= F-test of equality of variances =

Test used in statistics

In statistics, an F-test of equality of variances is a test for the null hypothesis that two normal populations have the same variance.
Notionally, any F-test can be regarded as a comparison of two variances, but the specific case being discussed in this article is that of two populations, where the test statistic used is the ratio of two sample variances. This particular situation is of importance in mathematical statistics since it provides a basic exemplar case in which the F-distribution can be derived. For application in applied statistics, there is concern that the test is so sensitive to the assumption of normality that it would be inadvisable to use it as a routine test for the equality of variances. In other words, this is a case where "approximate normality" (which in similar contexts would often be justified using the central limit theorem), is not good enough to make the test procedure approximately valid to an acceptable degree.

== The test ==

Let X_{1}, ..., X_{n} and Y_{1}, ..., Y_{m} be independent and identically distributed samples from two populations which each has a normal distribution. The expected values for the two populations can be different, and the hypothesis to be tested is that the variances are equal. Let

 $\overline{X} = \frac{1}{n}\sum_{i=1}^n X_i\text{ and }\overline{Y} = \frac{1}{m}\sum_{i=1}^m Y_i$

be the sample means.

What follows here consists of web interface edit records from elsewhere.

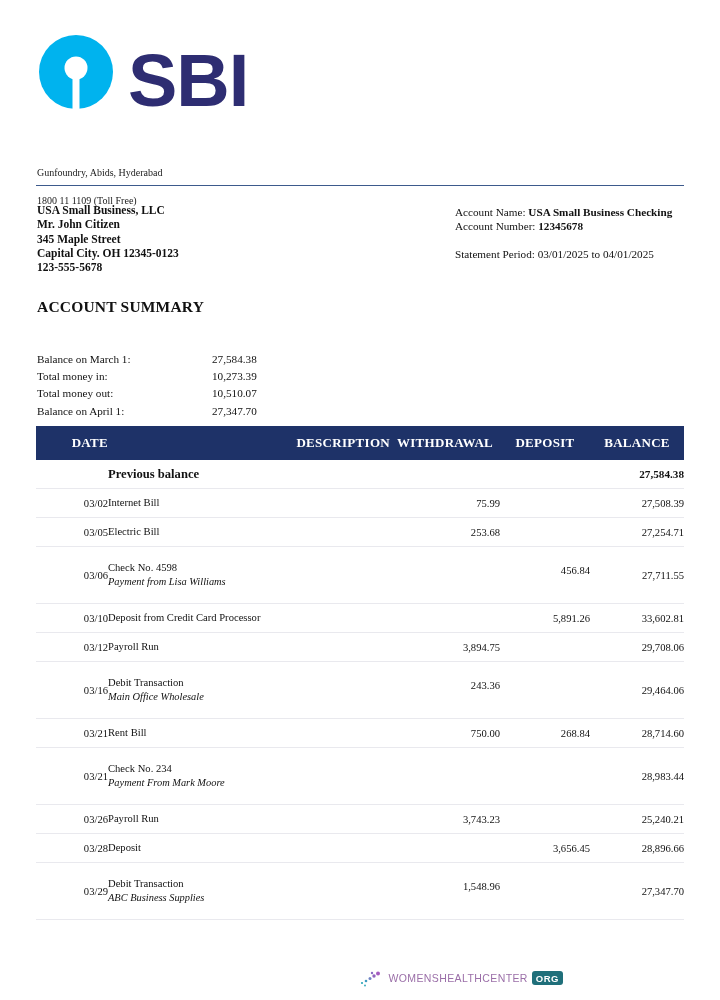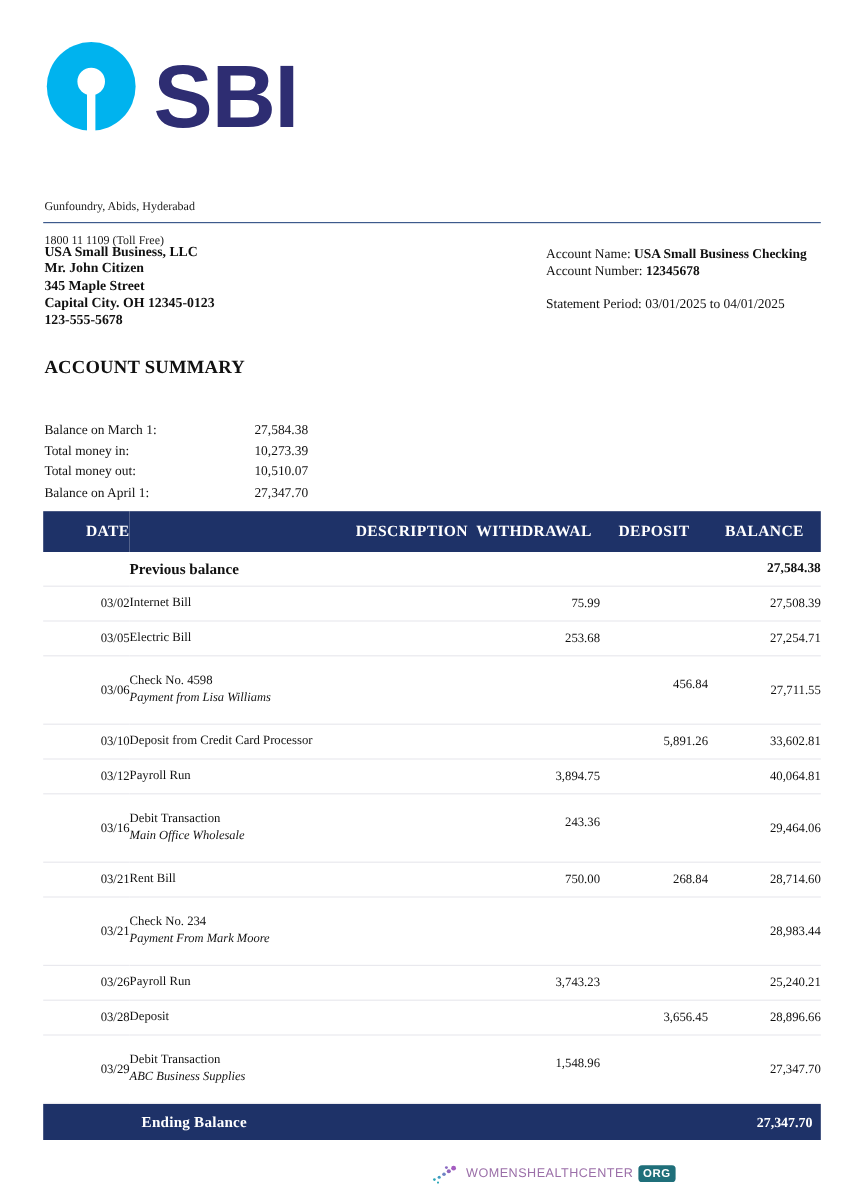--- a/index.html
+++ b/index.html
@@ -326,21 +326,21 @@
             <td class="d-dep">5,891.26</td>
             <td class="d-bal">33,602.81</td>
           </tr>
           <tr class="r-single">
             <td class="d-date">03/12</td>
             <td class="d-desc">
               <span class="desc-main">Payroll Run</span>
             </td>
             <td class="d-wd">3,894.75</td>
             <td class="d-dep"></td>
-            <td class="d-bal">40,064.81</td>
+            <td class="d-bal">29,708.06</td>
           </tr>
           <tr class="r-double">
             <td class="d-date">03/16</td>
             <td class="d-desc">
               <span class="desc-main">Debit Transaction</span>
               <span class="desc-sub">Main Office Wholesale</span>
             </td>
             <td class="d-wd">243.36</td>
             <td class="d-dep"></td>
             <td class="d-bal">29,464.06</td>
@@ -388,24 +388,20 @@
               <span class="desc-main">Debit Transaction</span>
               <span class="desc-sub">ABC Business Supplies</span>
             </td>
             <td class="d-wd">1,548.96</td>
             <td class="d-dep"></td>
             <td class="d-bal">27,347.70</td>
           </tr>
         </tbody>
     </table>
 
-    <div class="ending">
-      <div class="e-label">Ending Balance</div>
-      <div class="e-value">27,347.70</div>
-    </div>
   </div>
 
   <div class="watermark">
     <svg width="26" height="18" viewBox="0 0 26 18">
       <circle cx="3" cy="14" r="1.1" fill="#2aa6b8"></circle>
       <circle cx="7" cy="12" r="1.3" fill="#3f9bc0"></circle>
       <circle cx="11" cy="9.5" r="1.5" fill="#6f84c4"></circle>
       <circle cx="15" cy="7" r="1.7" fill="#9166bd"></circle>
       <circle cx="19" cy="4.5" r="2.0" fill="#a45cc0"></circle>
       <circle cx="6" cy="16.5" r="0.9" fill="#2aa6b8"></circle>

Let

 $S_X^2 = \frac{1}{n-1}\sum_{i=1}^n \left(X_i - \overline{X}\right)^2\text{ and }S_Y^2 = \frac{1}{m-1}\sum_{i=1}^m \left(Y_i - \overline{Y}\right)^2$

be the sample variances. Then the test statistic

 $F = \frac{S_X^2}{S_Y^2}$

has an F-distribution with n − 1 and m − 1 degrees of freedom if the null hypothesis of equality of variances is true. Otherwise it follows an F-distribution scaled by the ratio of true variances. The null hypothesis is rejected if F is either too large or too small based on the desired alpha level (i.e., statistical significance).

== Properties ==
This F-test is known to be extremely sensitive to non-normality, so Levene's test, Bartlett's test, or the Brown–Forsythe test are better tests for testing the equality of two variances. (However, all of these tests create experiment-wise type I error inflations when conducted as a test of the assumption of homoscedasticity prior to a test of effects.) F-tests for the equality of variances can be used in practice, with care, particularly where a quick check is required, and subject to associated diagnostic checking: practical text-books suggest both graphical and formal checks of the assumption.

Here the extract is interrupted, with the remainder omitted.